The government also pushed state-owned lenders to offer more credit ahead of the elections at the end of March as their commercial and international peers pulled back. The corporate sector’s foreign-exchange liabilities stood at $315 billion as at the end February, almost 40 percent of the country’s gross domestic product. Even when netted against their foreign-exchange assets, the shortfall is $197 billion, central bank data showed.

After a period of “relative calm” since October that gave lenders “some breathing room, the nightmare has returned as the lira is once again on a weakening path," said Inan Demir, an economist at Nomura International Plc in London. If the currency weakens further “more companies will face difficulties in servicing foreign-exchange debt, increasing pressure on banks to restructure more loans, undermining their profitability and potentially their capitalization.”

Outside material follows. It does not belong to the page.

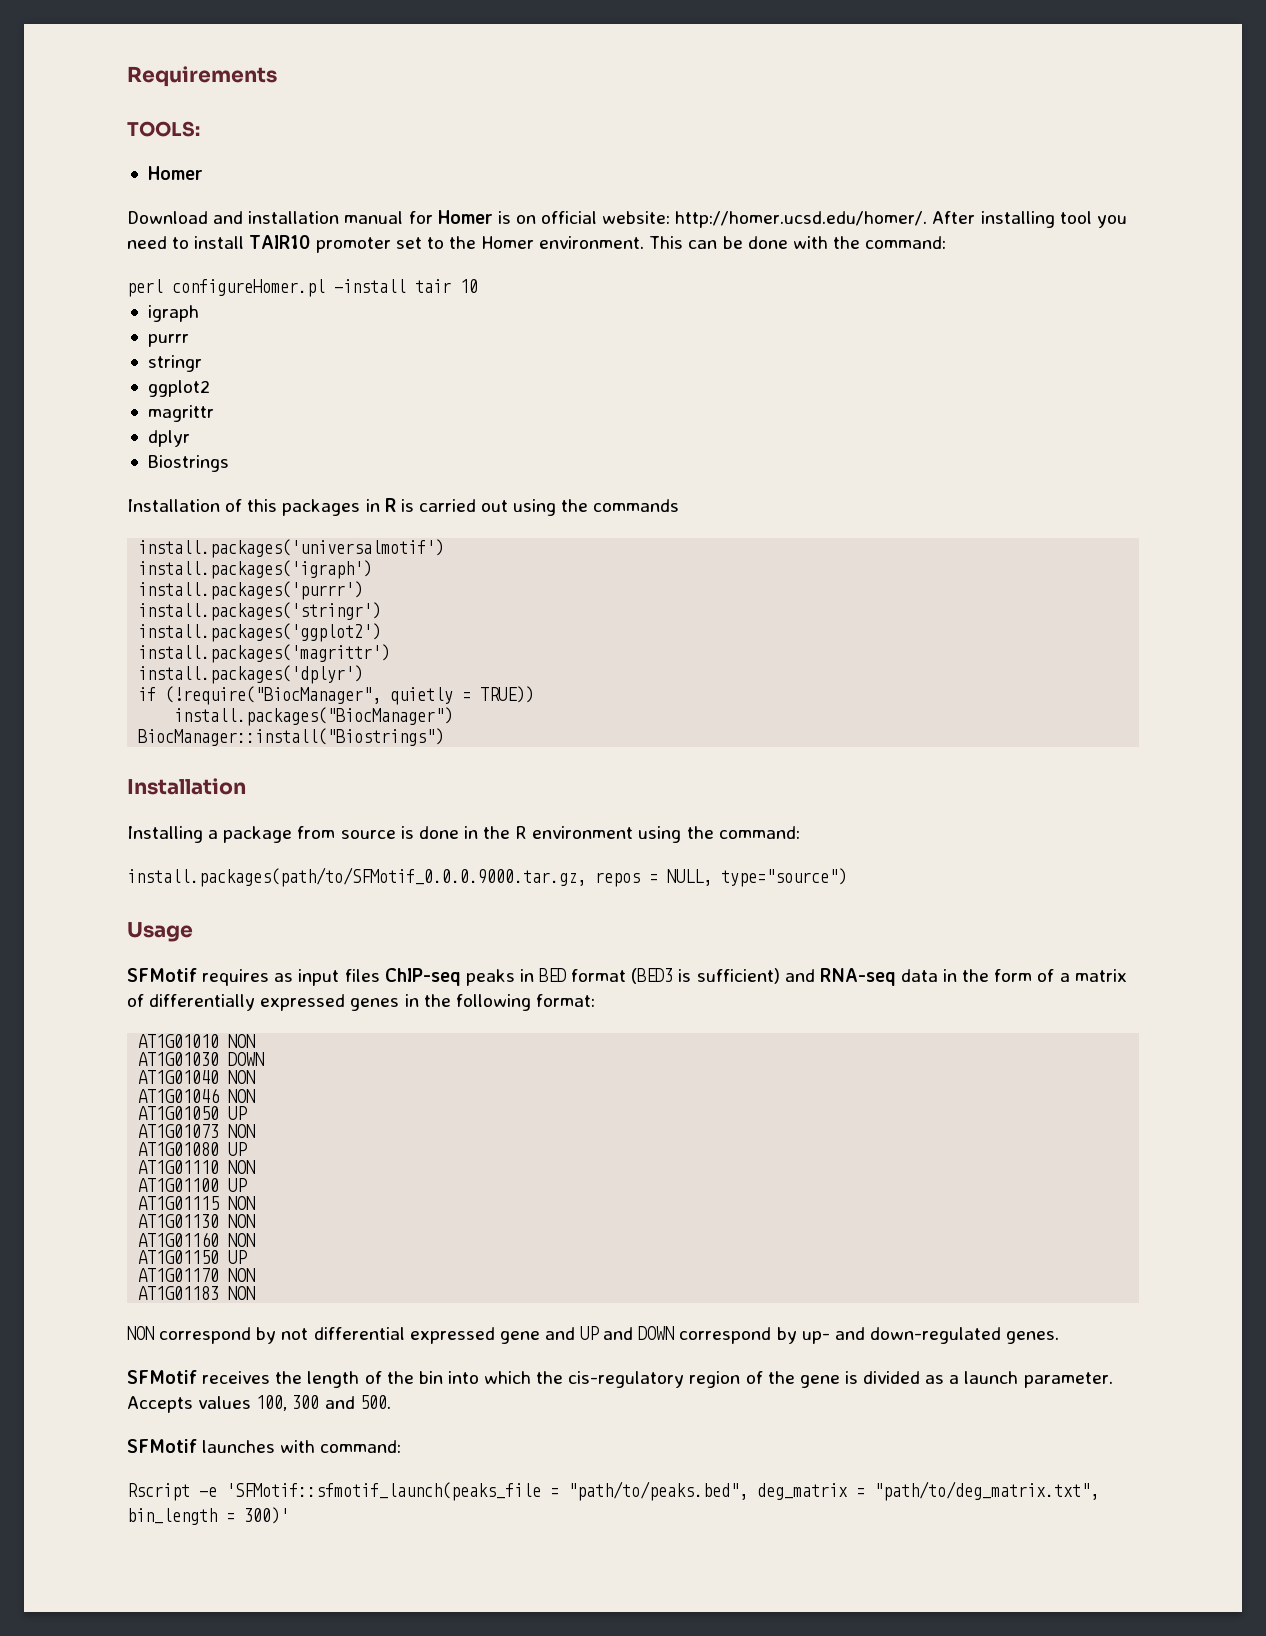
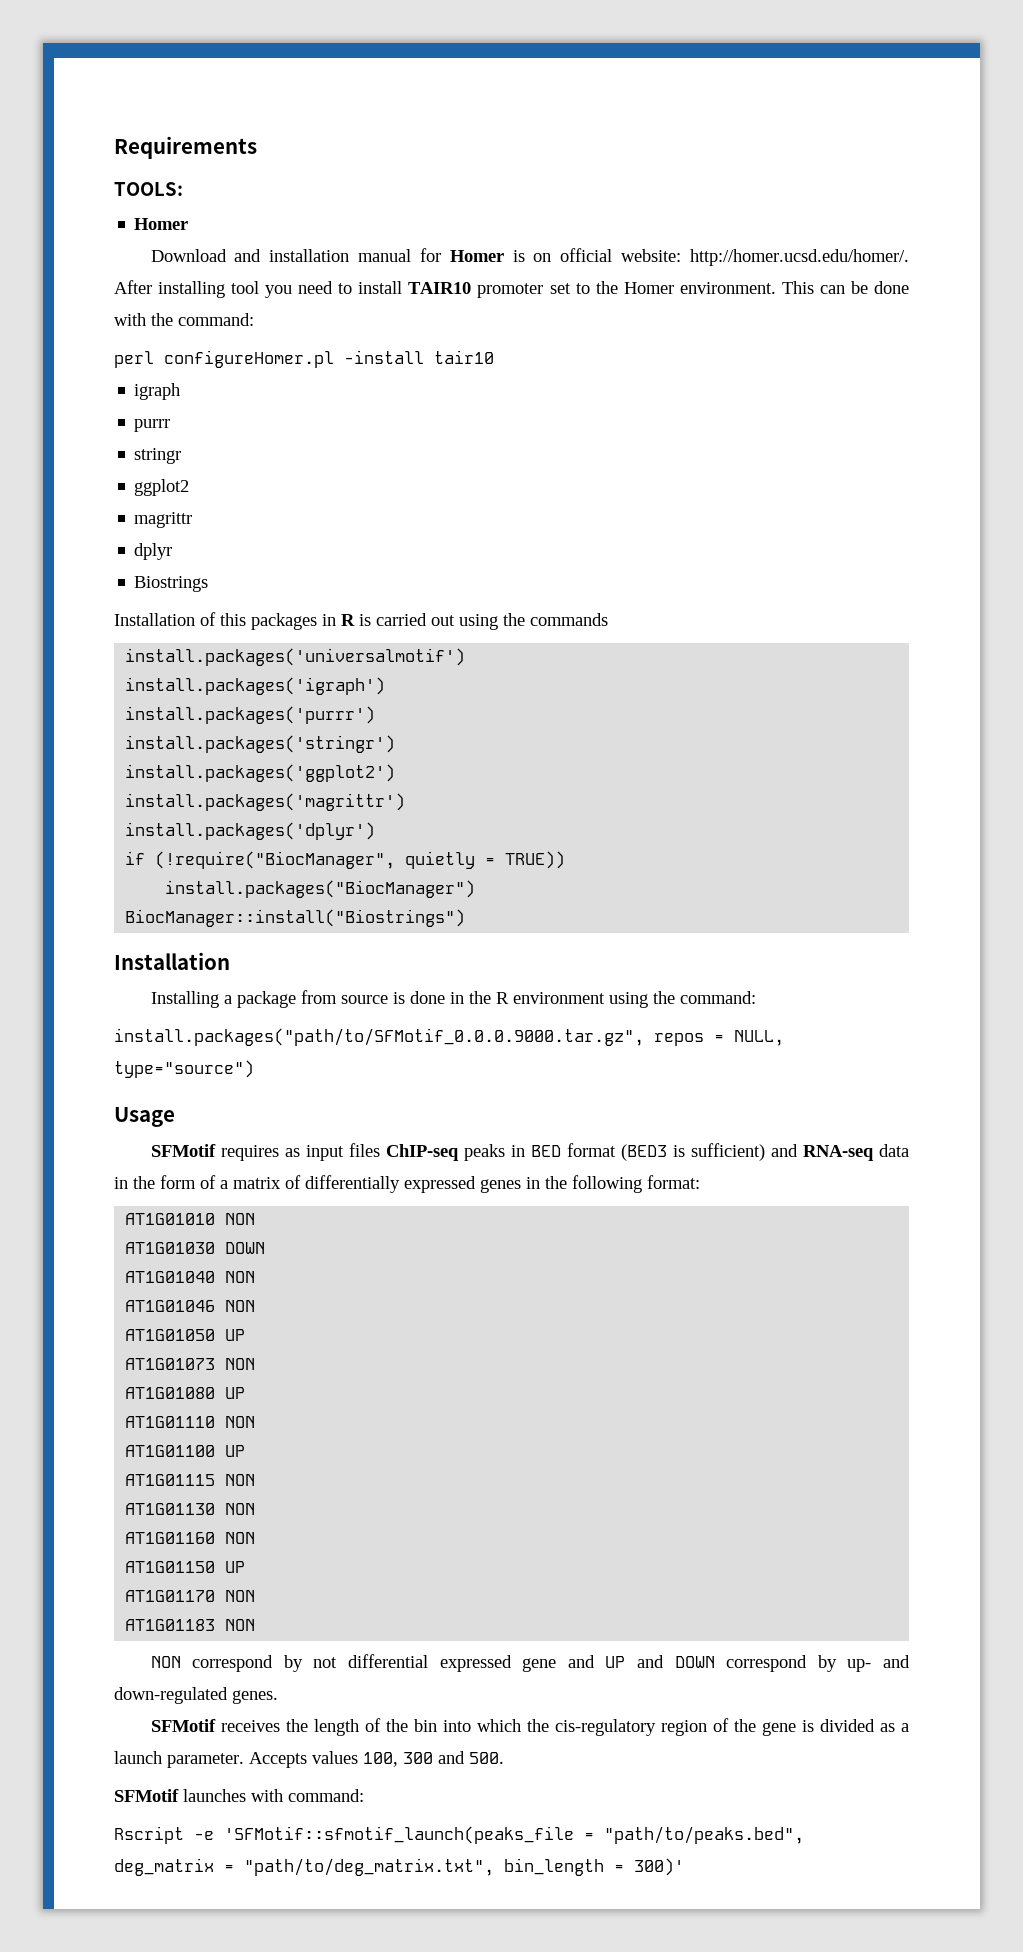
- perl configureHomer.pl -install tair 10
+ perl configureHomer.pl -install tair10
- install.packages(path/to/SFMotif_0.0.0.9000.tar.gz, repos = NULL, type="source")
+ install.packages("path/to/SFMotif_0.0.0.9000.tar.gz", repos = NULL, type="source")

Non-performing loans as a percentage of total credit rose to 4.04 percent in March from 2.9 percent at the beginning of 2018, according to the banking regulator, which expects that the ratio could climb to as much as 6 percent this year. The country’s energy industry alone has more than $51 billion of outstanding debt.

Stocks Sink

Investors are already prepared for more hardship for Turkey’s lenders, with the 13-member Borsa Istanbul Banks Index losing 18 percent over the past 12 months compared with a 9.3 percent drop in the Borsa Istanbul 100 Index. Banks are currently trading at almost half of their book value, according to Bloomberg data.

“Driven by mounting political chaos in Turkey and escalating fears of a U.S./China trade war, renewed pressure on the lira is unlikely to disappear anytime soon,” said Bloomberg Intelligence analyst Tomasz Noetzel. “This is a major threat to capital at domestic lenders, given that some 40 percent of the $460 billion of loans in Turkey are non-lira denominated.”

©2019 Bloomberg L.P.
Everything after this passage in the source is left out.